Published: 2019-03-15 13:46
Last Updated: 2019-03-15 15:14
Jordan presented the final list of recommendations it supported during its third cycle of the Universal Periodic Review (UPR) under the auspices of the Human Rights Council in Geneva on Thursday, March 3, 2019.
The Kingdom received 226 recommendations from 91 countries last November and initially supported 131, noted 74 and left 21 under consideration until the adoption of the final report in March. The third cycle of the Review for Jordan was preceded by cycle one and two taking place in 2009 and 2013 respectively.
This time, Jordan accepted 16 of the 21 “under consideration” recommendations in addition to two recommendations it had previously “noted”, bringing the total number of supported recommendations to 149 out of 226. The 66 percent acceptance rate in the third cycle is lower than the 76 and 73 percent Jordan has boasted in the past.
The top five issues addressed in the recommendations received by Jordan after the third cycle were women’s rights- 78 recommendations, the adoption of international instruments- 49 recommendations, the rights of the child- 47 recommendations, torture and ill-treatment- 18 recommendations and labour-26 recommendations. The category with the biggest increase in number of recommendations was trafficking, which received 15 recommendations in cycle three alone.
Additionally, there were some issues that received attention for the first time, namely the environment, business and human rights, human rights defenders, and counter-terrorism.
The opening remarks during the adoption session were delivered by Saja Majali, Permanent Representative of Jordan to the UN, followed by a video message by Moussa Burayzat, Head of the National Centre for Human Rights (NCHR). According to the NCHR:
“The government of Jordan is generally mindful of its human rights obligations. Violations emanating from police practices or governmental policies are usually dealt with in a satisfactory fashion. However, HR violations continue to occur, and complaints sometimes go unheeded. Concerns in this regard include treatment of detainees and inmates at police stations and prisons include the alleged use of torture. Jordanian government has acted upon a number of the recommendations put forward by both UPR and NCHR, mainly in the area of reforms of judiciary and women’s rights. Government’s effort to combat rising figures of poverty and unemployment have been insufficient. Infringement of civil and political rights remain a most pressing question; right to peaceful assembly and protest has been observed in principle but not without undue restrictions in certain instances. Dozens of people were apprehended detained and/or jailed, received jail sentences by state security court and governance have more than once prevented the holding of peaceful activities, usually on flimsy grounds. Certain provisions of the press publication law, anti-terrorism law, the penal code, criminal prevention law give authorities enough latitude to jail persons for acts which are normally regarded as freedom of expression. The incumbent government has generally displayed a more forthcoming attitude toward public protest, freedom of expression, including addressing some laws relating to the right of information and activity of civil society. Yet, it has recently allowed the passing of parliament of a restrictive labour law. Finally, a respect for NCHR independence, financial resources have been honoured by the government.”

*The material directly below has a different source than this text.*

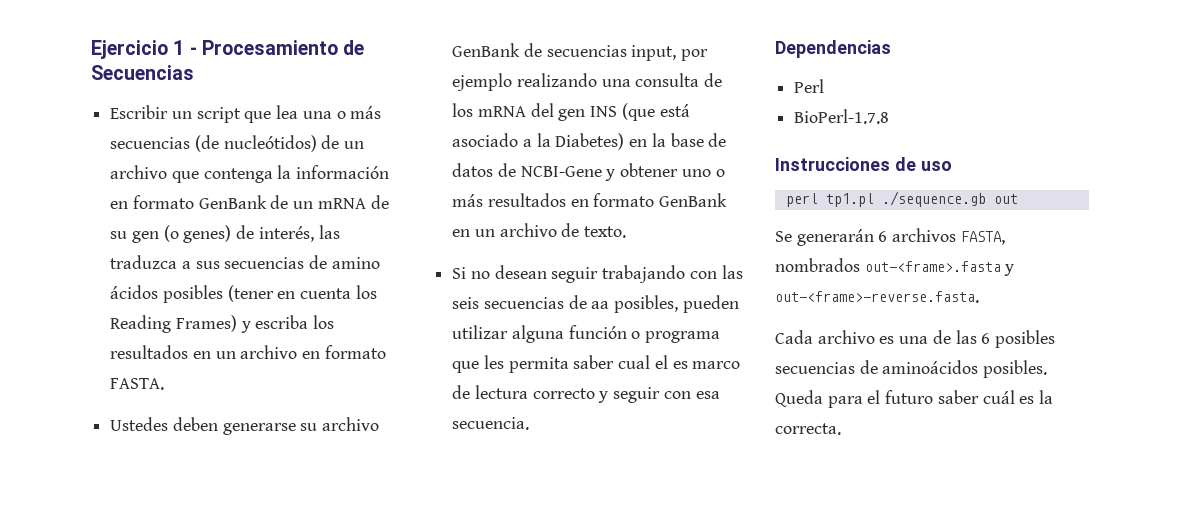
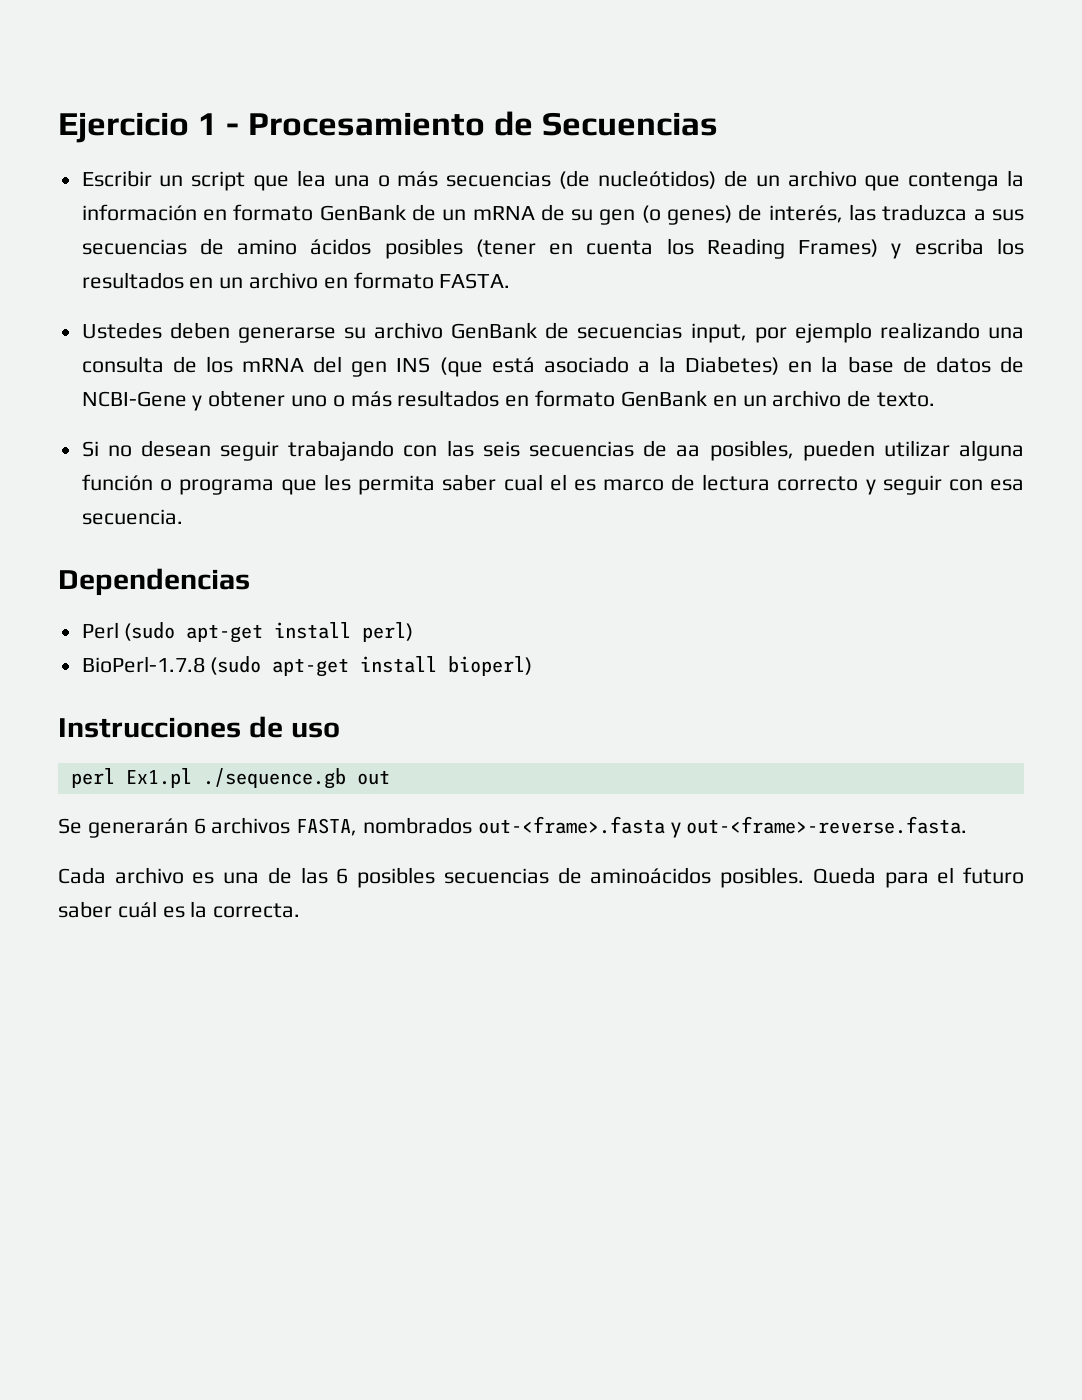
[794,109,890,124] // BioPerl-1.7.8 -> [124,622,414,643] [81,656,533,677] (sudo apt-get install perl) // BioPerl-1.7.8 (sudo apt-get install bioperl)
[825,193,874,207] tp1.pl -> [125,768,192,788] Ex1.pl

Jordan’s full session can be viewed on the UN channel here.
Jordan’s 3rd cycle UPR report can be accessed through the OHCHR’s website here.
The recommendations that Jordan received in previous cycles can be found on this database.
Below are the 21 recommendations Jordan deliberated whether to support after its UPR session in November 2018.
The third Review of Jordan was marked with higher government cooperation with Jordanian grassroot organizations, especially coalitions, in the period leading up to the submission of the national report and after the November session.
According to Majali’s opening remarks, “the government consulted with all stakeholders, including the representatives of the civil society. This was an important stage for us and the review and the contributions we received made it possible to form our final position”.
The supported UPR recommendations give the civil society a common platform and a channel of of dialogue with the government in order to advocate and implement reform that has been deemed necessary before Jordan’s mid-term review in May 2021 and its next UPR review in November 2023.
About the UPR
The UPR is a unique process which involves a periodic review of the human rights records of all UN Member States and is based on equal treatment for all countries. It provides an opportunity for all States to declare what actions they have taken to improve the human rights situations in their countries and to overcome challenges to the enjoyment of human rights.
The ultimate goal of UPR, according to the HRC, is the improvement of the human rights situation in every country with significant consequences for people around the globe. To achieve this, the UPR involves assessing States’ human rights records and addressing human rights violations wherever they occur.
The documents on which the reviews are based are the information provided by the State under review, which can take the form of a “national report”; the information contained in the reports of independent human rights experts and groups; the information from other stakeholders including national human rights institutions and non-governmental organizations.